The position of the Czech authorities is, in a certain sense, almost absurd; the law says that “…the right to elect members of local councils applies to the foreign national, who (…) on the day of local council elections (…) is registered as permanent resident of the municipality and who is entitled to vote according to an international convention” [5]. No such convention, however, has ever been adopted and is not even under preparation.

Moreover, we had been the proud driving force in the adoption of an ambitious UN Human Rights Council resolution on equal political participation [6], which urges all States to “take proactive measures to eliminate all barriers in law and in practice that prevent or hinder citizens, in particular women, persons belonging to marginalized groups or minorities, and persons in vulnerable situations, from fully and effectively participating in political and public affairs.” [7] When it comes to ourselves, however, we do not extend the right to decide about public affairs to foreigners and do not even recognise their rights as citizens of the municipality and region in which they legally live and reside. On the other hand, we are very consistent in our requirement that all the inhabitants of a town or village, including foreign nationals, pay local charges for waste collection or dog charges.

Although we signed the Council of Europe Convention (no. 144) on the Participation of Foreigners in Public Life on Local Level [8] as early as on 7 June 2000, it has not yet been ratified; moreover, our government is planning to submit a reservation concerning the right of third country nationals to vote in local elections. Thus an extension of the right to vote to foreign nationals of third countries probably cannot be expected at any time soon, even though the Public Defender of Rights (Ombudsman) as well as Czech Government reports on the state of human rights in CR have pointed out the inappropriateness of the current legislation [9].

In fact, visible participation of foreigners in public life, their vote, their faces in elected bodies and in the media is exactly what is missing in the Czech - and not only migration - reality.

The achievement of participation of foreigners in public life would be the one important step needed to be able to break away from the integration policy concept developed, controlled and financed by the restrictively inclined Ministry of the Interior. That is why Czech integration policy is the way it is. It lacks the courage to name both the real, or any problems foreigners might face, due to the way migration policy is set, be it government tolerated exploitation in the labour market or defective commercial health insurance, which brings profit to the insurers and losses to the State, hospitals as well as to the foreigners, or absurd obstacles erected in the path of industrial and IT companies in dire need of experts from abroad or, for example, the problems faced by foreign students who want to study here and who are very much needed especially by Czech private higher education institutions.

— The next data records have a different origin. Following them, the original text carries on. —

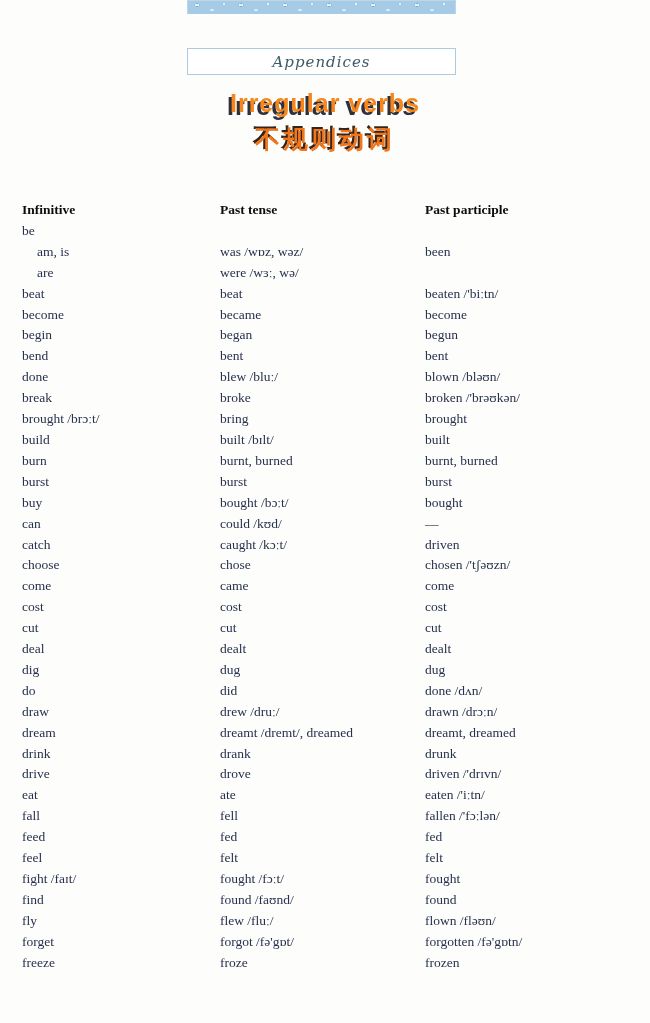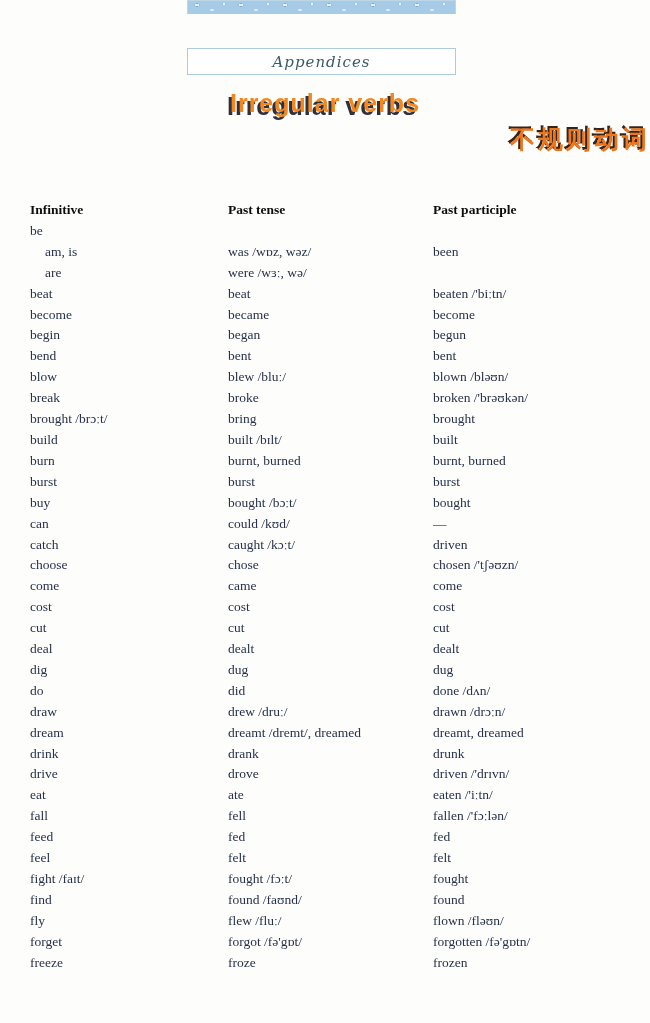"不规则动词" .subtitle { text-align: right -> center }
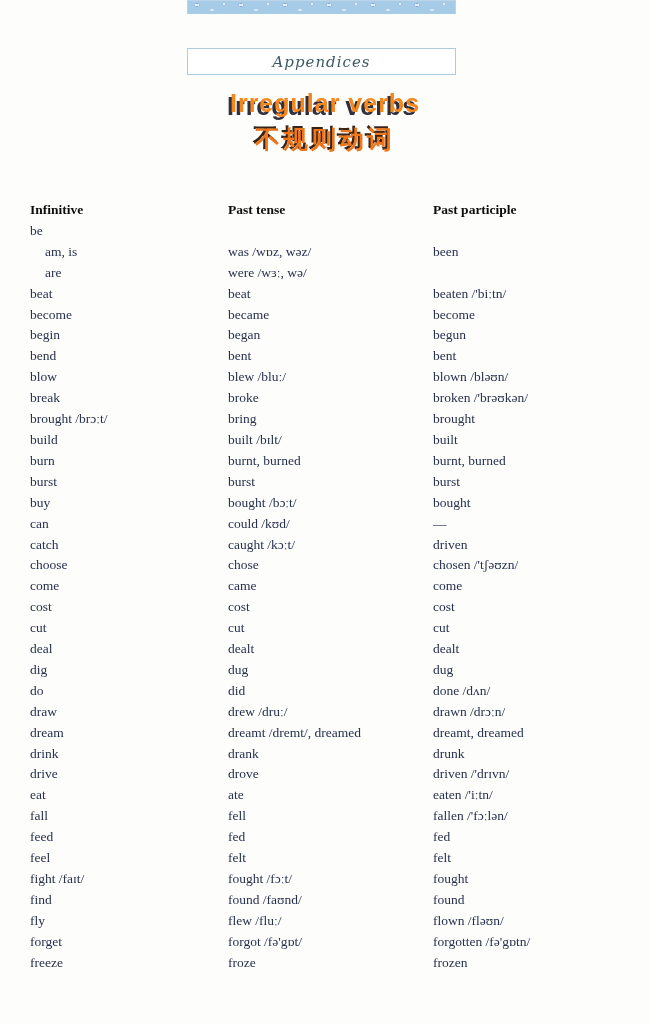"Infinitive" .verb-table { margin: 48px 20px 0 30px -> 48px 20px 0 22px }
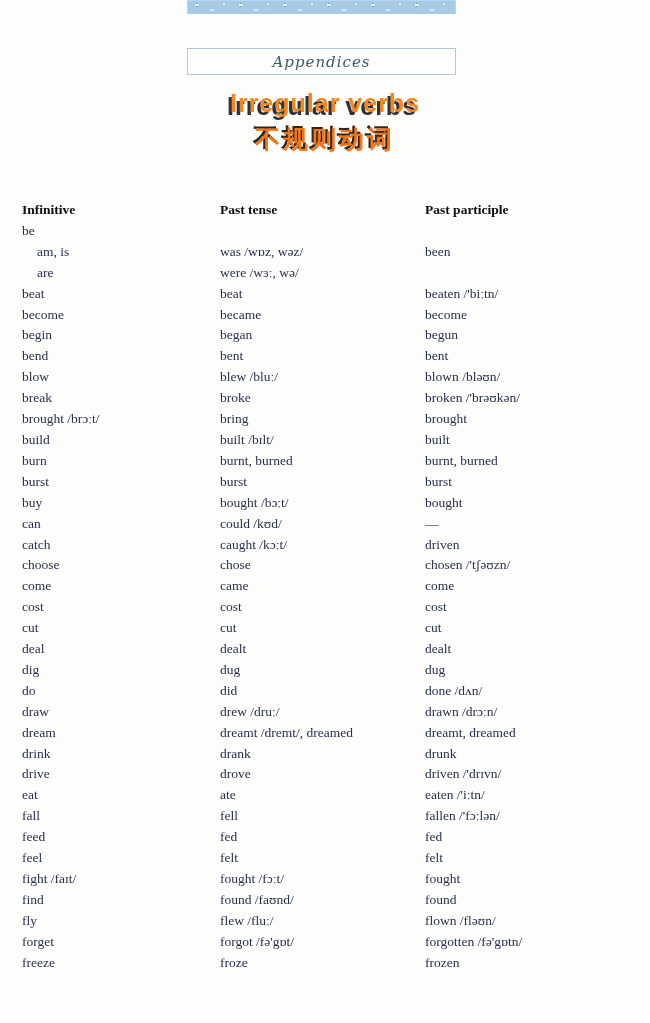"blow" span.cell { text: blow -> done }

On the other hand, the integration concept relies on “integration centres”, which are usually in the hands of, and subordinated to the Ministry of the Interior. It is thus no surprise that these “government integration centres”, which, of course, do provide a number of useful services – for example Czech language courses, are instructed not to provide legal aid to foreigners namely in administrative proceedings commenced by the Ministry, which in view of the concentration of power by the Ministry of the Interior causes most of the legal problems foreigners have. Another example is the guidance note issued to the centres to collect discrediting information of a criminal nature on foreigners living in the relevant region. This dependent and, politely put, “informative” model of State integration does not, of course, work; in many regions the foreigners do not trust it and it is slowly wasting away. [10]

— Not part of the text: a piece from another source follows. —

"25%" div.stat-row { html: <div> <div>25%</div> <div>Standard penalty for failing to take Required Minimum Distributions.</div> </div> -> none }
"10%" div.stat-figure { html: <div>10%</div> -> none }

The key to integration is, indeed, participation at local level, i.e. the inclusion of foreigners in the developments and politics in the place where they live. Integration takes place especially in the villages or towns and in the legal work environment. That is why the powers and funds for the integration of foreigners must be transferred to the municipalities, not left in the security portfolio of the Ministry of the Interior. This would allow the municipalities to have real influence over the situation. At government level, the integration of foreigners should be the remit of the Ministry of Labour and Social Affairs, as used to be the case in the past, not fall under the security portfolio of the Ministry of the Interior. More interesting from the point of view of integration of foreigners than the never-ending stream of information on how an alien had been growing marijuana or worked at a building site illegally would be to try to find out what was of the greatest concern to the foreigners themselves or, for example, about their involvement in interest-focused and professional organisations, trade unions, attendance at cultural, educational and sport events, etc.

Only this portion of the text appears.